Родилась в Норильске. Публиковалась в журналах «НЛО», «Воздух», «Волга», kntxt, ПАРАДИГМА, [Транслит], в сетевых журналах TextOnly, «Цирк “Олимп”», «Двоеточие», «Артикуляция», Stenograme, Лиterraтура и др. Автор книг стихов «Обратный порядок» (СПб.: MRP, 2016), «Это происходит с кем-то другим» (М.: АРГО-РИСК, 2018). Стихи переведены на английский, шведский и польский языки.

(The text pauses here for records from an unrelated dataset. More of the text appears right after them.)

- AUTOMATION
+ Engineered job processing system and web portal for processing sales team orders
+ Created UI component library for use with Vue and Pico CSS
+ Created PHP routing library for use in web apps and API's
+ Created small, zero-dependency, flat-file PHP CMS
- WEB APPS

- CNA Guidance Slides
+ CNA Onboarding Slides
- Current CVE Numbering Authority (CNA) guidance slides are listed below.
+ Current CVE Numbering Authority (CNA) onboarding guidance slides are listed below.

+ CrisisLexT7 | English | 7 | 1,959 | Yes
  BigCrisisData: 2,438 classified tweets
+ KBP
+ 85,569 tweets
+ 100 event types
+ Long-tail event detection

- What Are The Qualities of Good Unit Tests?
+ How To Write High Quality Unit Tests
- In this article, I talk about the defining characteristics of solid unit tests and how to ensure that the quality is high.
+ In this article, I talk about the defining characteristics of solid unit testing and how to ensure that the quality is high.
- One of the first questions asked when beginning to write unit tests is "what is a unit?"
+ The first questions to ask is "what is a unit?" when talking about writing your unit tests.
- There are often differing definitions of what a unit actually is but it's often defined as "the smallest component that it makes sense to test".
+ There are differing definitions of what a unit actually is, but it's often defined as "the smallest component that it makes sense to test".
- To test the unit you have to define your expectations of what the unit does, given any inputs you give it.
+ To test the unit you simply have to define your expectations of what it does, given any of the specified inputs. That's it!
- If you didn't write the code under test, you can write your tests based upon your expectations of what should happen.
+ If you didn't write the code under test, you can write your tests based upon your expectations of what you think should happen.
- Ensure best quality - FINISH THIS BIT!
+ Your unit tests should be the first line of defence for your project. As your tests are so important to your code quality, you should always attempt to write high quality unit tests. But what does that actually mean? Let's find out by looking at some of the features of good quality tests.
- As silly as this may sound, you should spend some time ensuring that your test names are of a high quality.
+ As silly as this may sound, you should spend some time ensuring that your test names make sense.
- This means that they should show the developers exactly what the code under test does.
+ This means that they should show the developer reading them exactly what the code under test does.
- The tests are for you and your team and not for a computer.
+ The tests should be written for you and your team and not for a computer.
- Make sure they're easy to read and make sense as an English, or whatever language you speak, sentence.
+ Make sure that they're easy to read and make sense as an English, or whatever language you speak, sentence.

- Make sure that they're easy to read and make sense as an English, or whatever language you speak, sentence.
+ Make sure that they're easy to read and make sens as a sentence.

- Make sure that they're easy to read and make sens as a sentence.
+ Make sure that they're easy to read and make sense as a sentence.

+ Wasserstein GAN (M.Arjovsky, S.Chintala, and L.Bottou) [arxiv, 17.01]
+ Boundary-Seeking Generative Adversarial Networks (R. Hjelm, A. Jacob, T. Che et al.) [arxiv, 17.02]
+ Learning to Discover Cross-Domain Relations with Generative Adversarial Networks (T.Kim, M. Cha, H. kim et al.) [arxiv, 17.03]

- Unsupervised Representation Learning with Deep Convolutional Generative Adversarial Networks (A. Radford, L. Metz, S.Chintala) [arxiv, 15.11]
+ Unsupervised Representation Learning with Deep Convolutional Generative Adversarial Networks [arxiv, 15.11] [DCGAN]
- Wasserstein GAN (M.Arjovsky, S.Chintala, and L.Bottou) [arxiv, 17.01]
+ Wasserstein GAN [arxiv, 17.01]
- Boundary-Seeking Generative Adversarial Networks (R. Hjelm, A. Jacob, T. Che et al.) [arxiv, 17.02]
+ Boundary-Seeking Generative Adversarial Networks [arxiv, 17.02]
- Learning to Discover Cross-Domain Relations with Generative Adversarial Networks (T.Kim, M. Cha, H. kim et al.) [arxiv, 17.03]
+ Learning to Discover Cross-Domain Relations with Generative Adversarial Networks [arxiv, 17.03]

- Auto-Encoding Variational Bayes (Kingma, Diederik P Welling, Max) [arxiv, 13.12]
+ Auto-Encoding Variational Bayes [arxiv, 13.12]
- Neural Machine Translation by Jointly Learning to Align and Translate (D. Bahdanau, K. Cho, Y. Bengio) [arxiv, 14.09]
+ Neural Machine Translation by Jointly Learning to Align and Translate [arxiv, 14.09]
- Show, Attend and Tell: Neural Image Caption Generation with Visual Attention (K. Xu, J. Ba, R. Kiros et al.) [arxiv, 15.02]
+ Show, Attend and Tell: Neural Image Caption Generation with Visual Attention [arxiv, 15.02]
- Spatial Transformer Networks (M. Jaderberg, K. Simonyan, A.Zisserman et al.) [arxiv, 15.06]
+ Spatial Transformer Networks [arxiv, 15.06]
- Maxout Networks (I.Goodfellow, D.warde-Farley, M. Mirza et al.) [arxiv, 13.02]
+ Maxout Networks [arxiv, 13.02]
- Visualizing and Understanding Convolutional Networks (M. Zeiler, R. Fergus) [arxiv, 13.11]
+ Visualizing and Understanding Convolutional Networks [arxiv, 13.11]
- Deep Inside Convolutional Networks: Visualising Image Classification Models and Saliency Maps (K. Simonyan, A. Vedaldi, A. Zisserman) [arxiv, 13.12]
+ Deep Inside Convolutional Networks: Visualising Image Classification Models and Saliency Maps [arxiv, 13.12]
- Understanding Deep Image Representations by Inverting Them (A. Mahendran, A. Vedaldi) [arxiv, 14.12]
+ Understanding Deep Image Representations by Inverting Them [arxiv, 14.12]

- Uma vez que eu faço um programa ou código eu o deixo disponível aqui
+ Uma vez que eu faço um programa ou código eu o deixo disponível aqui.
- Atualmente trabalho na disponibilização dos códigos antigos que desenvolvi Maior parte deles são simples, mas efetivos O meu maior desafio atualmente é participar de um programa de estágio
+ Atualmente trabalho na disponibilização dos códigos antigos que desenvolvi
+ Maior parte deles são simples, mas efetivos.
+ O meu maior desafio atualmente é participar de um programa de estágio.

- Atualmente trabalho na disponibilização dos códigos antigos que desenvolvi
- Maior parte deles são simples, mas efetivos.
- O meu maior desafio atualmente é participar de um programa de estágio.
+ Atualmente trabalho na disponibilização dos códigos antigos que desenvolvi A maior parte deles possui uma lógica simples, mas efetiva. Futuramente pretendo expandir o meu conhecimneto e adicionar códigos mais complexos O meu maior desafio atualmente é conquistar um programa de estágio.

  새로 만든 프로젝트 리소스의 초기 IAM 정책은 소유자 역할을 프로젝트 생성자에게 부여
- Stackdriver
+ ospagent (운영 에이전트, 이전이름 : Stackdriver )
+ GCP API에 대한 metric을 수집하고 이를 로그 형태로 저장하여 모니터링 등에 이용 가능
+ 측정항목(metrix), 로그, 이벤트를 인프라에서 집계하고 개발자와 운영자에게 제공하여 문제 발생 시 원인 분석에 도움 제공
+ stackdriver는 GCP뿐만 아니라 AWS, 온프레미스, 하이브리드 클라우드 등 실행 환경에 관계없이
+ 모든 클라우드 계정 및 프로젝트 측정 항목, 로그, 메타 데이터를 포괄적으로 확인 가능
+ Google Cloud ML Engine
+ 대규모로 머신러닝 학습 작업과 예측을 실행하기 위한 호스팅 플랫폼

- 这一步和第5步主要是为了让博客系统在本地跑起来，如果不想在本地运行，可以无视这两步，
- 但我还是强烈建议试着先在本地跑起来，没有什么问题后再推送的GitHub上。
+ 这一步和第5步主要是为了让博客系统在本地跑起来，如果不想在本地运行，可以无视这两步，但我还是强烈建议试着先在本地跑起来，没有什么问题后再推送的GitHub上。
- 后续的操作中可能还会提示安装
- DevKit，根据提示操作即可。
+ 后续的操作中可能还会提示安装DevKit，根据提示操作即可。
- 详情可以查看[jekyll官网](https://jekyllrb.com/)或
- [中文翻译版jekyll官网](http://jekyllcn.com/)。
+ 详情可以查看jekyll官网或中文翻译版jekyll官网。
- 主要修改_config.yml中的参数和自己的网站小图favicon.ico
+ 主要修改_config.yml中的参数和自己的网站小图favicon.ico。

Куратор программы событий в книжном магазине «Порядок слов», соредактор поэтической книжной серии cae / su / ra изд-ва «Порядка слов», соредактор журнала «Ф-письмо» на Syg.ma. Участница квир-феминистcкой аффинити-арт-группы «Нежелательная организация» (кфааг «НО»). Живёт в Санкт-Петербурге.

Константин Шавловский

Поэт, кинокритик, куратор. Родился в Ленинграде. В 1999–2002 годах учился в Литературном институте им. Горького в Москве (мастерская Евгения Рейна). Работал корреспондентом, редактором, ведущим. С 2004 года — редактор, в 2012-2016 — редакционный директор журнала «Сеанс». С 2017 года — редактор раздела кино еженедельника «КоммерсантЪ-Weekend». Сооснователь независимого книжного магазина «Порядок слов» (2010). Публиковался в журналах «НЛО», [Транслит], «Зеркало», в сетевых журналах TextOnly, Лиterraтура, polutona, антологии квир-поэзии «Под одной обложкой». Автор книги стихов «Близнецы в крапиве» (Kolonna Publications, 2015). Участник квир-феминистской аффинити арт-группы «Нежелательная организация» (кфааг «НО»). Живет в Санкт-Петербурге.